What will it take to reinvigorate downtown Minneapolis as a thriving, forward-leaning urban center? What role should downtown play in relation to our citywide and regional economy?
This free talk will bring together local leaders with deep knowledge of our community’s history, diverse perspectives on the importance of art and economic equity as a driver of regional prosperity, and visionary ideas about what downtown could look like in the future.
Please note RSVP does not guarantee entry, and seating is on a first-come, first-served basis. Arrive 10 minutes early to be seated.
Gabrielle Grier is an artist, visionary, and facilitator of growth, perspective shifts, and intentional responses to social and political change.
Oscar Perry Abello is a journalist covering policies, programs, and business models to address systemic injustice in the economy.
Tom Fisher is an author, a professor, and the director of the Minnesota Design Center, who specializes in urban design, systems design, and ethics.
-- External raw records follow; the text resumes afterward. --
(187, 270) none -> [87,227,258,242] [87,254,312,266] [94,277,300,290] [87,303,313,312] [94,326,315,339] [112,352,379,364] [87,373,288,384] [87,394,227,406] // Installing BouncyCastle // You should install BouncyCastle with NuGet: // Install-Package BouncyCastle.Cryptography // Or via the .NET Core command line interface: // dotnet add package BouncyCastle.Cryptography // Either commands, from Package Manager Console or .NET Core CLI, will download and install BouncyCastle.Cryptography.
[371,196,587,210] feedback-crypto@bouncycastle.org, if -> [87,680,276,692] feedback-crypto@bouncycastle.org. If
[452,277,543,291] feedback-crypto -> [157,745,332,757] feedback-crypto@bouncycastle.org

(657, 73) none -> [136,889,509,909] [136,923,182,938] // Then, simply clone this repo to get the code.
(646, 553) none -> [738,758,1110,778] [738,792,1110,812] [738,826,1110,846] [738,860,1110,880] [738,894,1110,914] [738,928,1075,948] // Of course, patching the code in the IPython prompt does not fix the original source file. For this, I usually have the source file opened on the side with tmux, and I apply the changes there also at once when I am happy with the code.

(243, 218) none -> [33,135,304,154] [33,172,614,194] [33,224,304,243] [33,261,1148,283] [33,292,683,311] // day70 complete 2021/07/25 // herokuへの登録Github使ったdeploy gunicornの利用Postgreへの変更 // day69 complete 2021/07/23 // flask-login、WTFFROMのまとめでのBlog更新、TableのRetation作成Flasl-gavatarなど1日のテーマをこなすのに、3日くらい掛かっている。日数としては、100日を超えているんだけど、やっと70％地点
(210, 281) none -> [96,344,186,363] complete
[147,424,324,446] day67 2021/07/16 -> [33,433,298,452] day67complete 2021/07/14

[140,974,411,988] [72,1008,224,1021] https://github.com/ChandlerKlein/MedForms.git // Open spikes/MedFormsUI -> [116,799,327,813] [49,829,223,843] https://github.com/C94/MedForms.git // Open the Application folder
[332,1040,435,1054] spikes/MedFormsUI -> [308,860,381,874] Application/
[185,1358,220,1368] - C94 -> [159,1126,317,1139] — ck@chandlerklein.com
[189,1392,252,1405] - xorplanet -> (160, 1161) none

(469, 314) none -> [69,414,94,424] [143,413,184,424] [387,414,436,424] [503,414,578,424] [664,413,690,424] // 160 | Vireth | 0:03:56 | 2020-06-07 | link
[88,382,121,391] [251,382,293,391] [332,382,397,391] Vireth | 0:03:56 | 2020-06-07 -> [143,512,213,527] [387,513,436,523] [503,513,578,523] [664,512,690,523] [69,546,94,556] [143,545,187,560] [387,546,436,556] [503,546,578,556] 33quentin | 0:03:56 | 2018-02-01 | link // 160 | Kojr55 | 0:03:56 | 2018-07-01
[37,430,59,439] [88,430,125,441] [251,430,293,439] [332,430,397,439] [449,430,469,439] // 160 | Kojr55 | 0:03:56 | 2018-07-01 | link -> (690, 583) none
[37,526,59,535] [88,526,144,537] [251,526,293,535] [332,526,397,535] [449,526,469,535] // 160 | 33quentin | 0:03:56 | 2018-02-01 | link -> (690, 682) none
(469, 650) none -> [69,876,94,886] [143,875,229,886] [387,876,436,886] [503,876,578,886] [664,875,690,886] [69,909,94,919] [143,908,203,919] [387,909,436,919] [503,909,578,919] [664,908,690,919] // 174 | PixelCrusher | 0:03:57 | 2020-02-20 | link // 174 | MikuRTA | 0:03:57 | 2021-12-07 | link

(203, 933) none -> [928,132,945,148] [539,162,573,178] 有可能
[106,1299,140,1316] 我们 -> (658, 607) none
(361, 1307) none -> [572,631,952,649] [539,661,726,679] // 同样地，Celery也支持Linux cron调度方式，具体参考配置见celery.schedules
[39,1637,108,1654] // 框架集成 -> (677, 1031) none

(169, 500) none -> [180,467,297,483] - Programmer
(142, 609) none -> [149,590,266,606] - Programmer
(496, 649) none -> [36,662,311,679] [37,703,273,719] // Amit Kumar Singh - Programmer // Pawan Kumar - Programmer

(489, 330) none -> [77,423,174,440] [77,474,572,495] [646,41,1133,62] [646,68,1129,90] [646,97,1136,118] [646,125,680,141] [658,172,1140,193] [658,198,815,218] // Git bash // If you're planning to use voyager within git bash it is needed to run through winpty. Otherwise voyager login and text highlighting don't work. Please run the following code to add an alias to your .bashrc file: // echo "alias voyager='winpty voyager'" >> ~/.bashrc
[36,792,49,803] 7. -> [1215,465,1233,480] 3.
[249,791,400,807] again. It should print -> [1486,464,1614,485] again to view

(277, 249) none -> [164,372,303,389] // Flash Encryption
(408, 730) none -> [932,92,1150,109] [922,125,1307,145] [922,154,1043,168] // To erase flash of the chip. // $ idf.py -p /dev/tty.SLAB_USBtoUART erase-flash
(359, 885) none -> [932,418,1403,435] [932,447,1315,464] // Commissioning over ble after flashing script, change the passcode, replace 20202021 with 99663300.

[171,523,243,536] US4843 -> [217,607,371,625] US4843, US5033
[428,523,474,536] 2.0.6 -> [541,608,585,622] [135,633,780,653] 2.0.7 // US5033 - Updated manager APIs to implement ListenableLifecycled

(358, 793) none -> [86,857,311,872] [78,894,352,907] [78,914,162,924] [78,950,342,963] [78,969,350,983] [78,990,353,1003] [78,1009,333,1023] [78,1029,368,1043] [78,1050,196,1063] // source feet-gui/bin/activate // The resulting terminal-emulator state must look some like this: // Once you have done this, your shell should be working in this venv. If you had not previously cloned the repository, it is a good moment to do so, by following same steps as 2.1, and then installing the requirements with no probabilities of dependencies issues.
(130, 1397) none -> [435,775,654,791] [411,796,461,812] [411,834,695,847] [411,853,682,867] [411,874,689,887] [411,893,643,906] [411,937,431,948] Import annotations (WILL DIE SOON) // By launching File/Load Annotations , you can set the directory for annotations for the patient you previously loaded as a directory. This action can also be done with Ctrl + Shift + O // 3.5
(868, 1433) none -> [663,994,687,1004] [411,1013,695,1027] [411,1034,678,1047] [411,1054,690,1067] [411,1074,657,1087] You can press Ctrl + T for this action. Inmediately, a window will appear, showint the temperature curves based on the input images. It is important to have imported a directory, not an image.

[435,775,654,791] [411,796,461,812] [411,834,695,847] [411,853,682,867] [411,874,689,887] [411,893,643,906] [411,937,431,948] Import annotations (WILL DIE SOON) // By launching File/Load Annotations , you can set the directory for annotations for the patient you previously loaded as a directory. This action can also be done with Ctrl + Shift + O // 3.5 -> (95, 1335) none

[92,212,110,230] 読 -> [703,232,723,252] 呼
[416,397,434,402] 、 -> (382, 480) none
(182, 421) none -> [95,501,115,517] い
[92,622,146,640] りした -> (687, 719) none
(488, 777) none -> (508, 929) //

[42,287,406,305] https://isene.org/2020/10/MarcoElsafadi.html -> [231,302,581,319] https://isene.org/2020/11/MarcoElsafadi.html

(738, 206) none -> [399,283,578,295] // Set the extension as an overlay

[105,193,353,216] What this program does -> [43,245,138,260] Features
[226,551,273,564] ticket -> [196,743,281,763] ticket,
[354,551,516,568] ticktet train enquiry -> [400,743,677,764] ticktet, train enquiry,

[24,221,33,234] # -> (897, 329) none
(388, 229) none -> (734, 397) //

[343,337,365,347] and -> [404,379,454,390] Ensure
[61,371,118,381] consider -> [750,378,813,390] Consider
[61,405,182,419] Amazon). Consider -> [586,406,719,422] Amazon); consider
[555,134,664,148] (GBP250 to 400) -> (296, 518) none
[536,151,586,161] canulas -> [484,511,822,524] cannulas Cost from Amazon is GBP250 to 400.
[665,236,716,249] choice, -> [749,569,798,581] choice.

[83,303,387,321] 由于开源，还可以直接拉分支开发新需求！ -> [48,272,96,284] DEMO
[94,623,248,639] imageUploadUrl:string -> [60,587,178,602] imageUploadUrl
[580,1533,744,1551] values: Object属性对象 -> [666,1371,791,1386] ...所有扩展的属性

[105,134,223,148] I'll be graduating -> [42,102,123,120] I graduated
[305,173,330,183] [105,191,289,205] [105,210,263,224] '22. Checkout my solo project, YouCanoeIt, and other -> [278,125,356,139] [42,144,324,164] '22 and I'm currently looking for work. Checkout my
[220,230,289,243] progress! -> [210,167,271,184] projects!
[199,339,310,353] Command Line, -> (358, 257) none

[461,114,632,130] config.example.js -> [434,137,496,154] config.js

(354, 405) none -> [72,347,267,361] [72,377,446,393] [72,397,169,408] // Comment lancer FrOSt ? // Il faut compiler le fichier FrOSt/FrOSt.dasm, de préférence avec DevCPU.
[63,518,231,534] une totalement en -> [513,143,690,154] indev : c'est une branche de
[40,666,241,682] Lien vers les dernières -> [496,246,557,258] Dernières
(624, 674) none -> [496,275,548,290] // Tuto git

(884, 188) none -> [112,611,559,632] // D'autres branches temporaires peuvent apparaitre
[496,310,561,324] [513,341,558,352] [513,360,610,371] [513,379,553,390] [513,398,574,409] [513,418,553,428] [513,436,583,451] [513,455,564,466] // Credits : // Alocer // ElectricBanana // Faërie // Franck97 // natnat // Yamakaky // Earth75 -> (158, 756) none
Moderator Adair Mosley is CEO of the African American Leadership Forum, which builds cross-sector networks of leaders and institutions to improve the lives of African Americans in Minnesota.
About Abundant Cities
Abundant Cities is a series of three talks copresented by the Walker Art Center and the Minneapolis Foundation. Moderated by Adair Mosley, CEO of the African American Leadership Forum, this series was established to generate meaningful discussions on how we can pour resources, energy, and community voices into our civic life. Continue the conversation during a post-talk reception in the Walker lobby.
Oscar Perry Abello is a journalist covering policies, programs, and business models to address systemic injustice in the economy. He is currently senior economic justice correspondent for Next City, an independent, not-for-profit, online publication covering urban affairs nationwide. His writing has also appeared in Yes! Magazine, City & State New York, Impact Alpha, Shelterforce, and other outlets. Abello is a child of immigrants descended from the former colonial subjects of the Spanish and US imperial regimes in the Philippines. He was born in New York City, and raised in the inner-ring suburbs of Philadelphia. He holds a bachelor’s degree from Villanova University, where he majored in economics and minored in peace and justice studies. He spent several years embedded in the international development industry before transitioning into journalism full-time in 2015. Abello lives in New York City with his domestic partner and the two most photogenic kitties in the world.
Thomas Fisher is a professor in the School of Architecture, director of the Minnesota Design Center, and former dean of the College of Design at the University of Minnesota. A graduate of Cornell University in architecture and Case Western Reserve University in intellectual history, he was the editorial director of Progressive Architecture magazine. Fischer was recognized in 2005 as one of nation’s most published architecture writers, having written 12 books, more than 60 book chapters, and over 450 journal articles. His most recent book is Space, Structures and Design in a Post-Pandemic World (Routledge, 2022).
Gabrielle Grier is an artist, visionary, and a facilitator and participant of growth, perspective shifts, and intentional responses to social and political change. With a strong focus on the exploration, documentation, and claiming of cultural and historic identities, her work is filled with imagery, narrative, and the importance of fusing intergenerational voices. She is contemporary in the sense that she is ever evolving, while being conscious of what ancestry has taught us. Grier has spent 17 years partnering with schools, art spaces, and organizations to implement systems change, which includes strategic vision, programmatic development, and organizational culture that keeps the voices of people at the center of the work by using the creative process as a through line for imagination and innovative design. Recently, her work has been in North Minneapolis, where she leads Juxtaposition Arts, an art and design creative hub, retail shop, and gallery. She holds a master’s in education in youth dvelopment and leadership and a bachelor of arts in fine arts and youth studies, both from the University of Minnesota-Twin Cities.
Adair Mosley is CEO of the African American Leadership Forum, which builds cross-sector networks of leaders and institutions to improve the lives of American Americans in Minnesota. Previously, he was president and CEO of Pillsbury United Communities, where his work included leading a $1 million community health partnership with Blue Cross Blue Shield of Minnesota and a $1 million investment from Kresge Foundation. In 2020, he launched Justice Built Communities, an equitable economic development corporation created to prevent gentrification and displacement, along with prioritizing wealth creation in black and brown communities. As Pillsbury’s chief innovation officer, he led a $7 million dollar capital campaign to build North Market, a first-of-its-kind grocery store that is transforming food access and economic vitality in North Minneapolis. Mosley is a member of the Itasca Project and serves on the boards of MinnPost, Center for Economic Inclusion, and Women’s Foundation of Minnesota. In 2019, he represented the Twin Cities region at Harvard Business School’s Young American Leaders Program. He received the Local Legend Award from General Mills Foundation for embodying Dr. Martin Luther King Jr.’s vision and legacy. He earned a certificate in human-centered design at Stanford, and is currently a candidate for an executive global master’s in cities from the London School of Economics, having previously attended the University of Minnesota and the University of Michigan’s Executive Leadership Institute.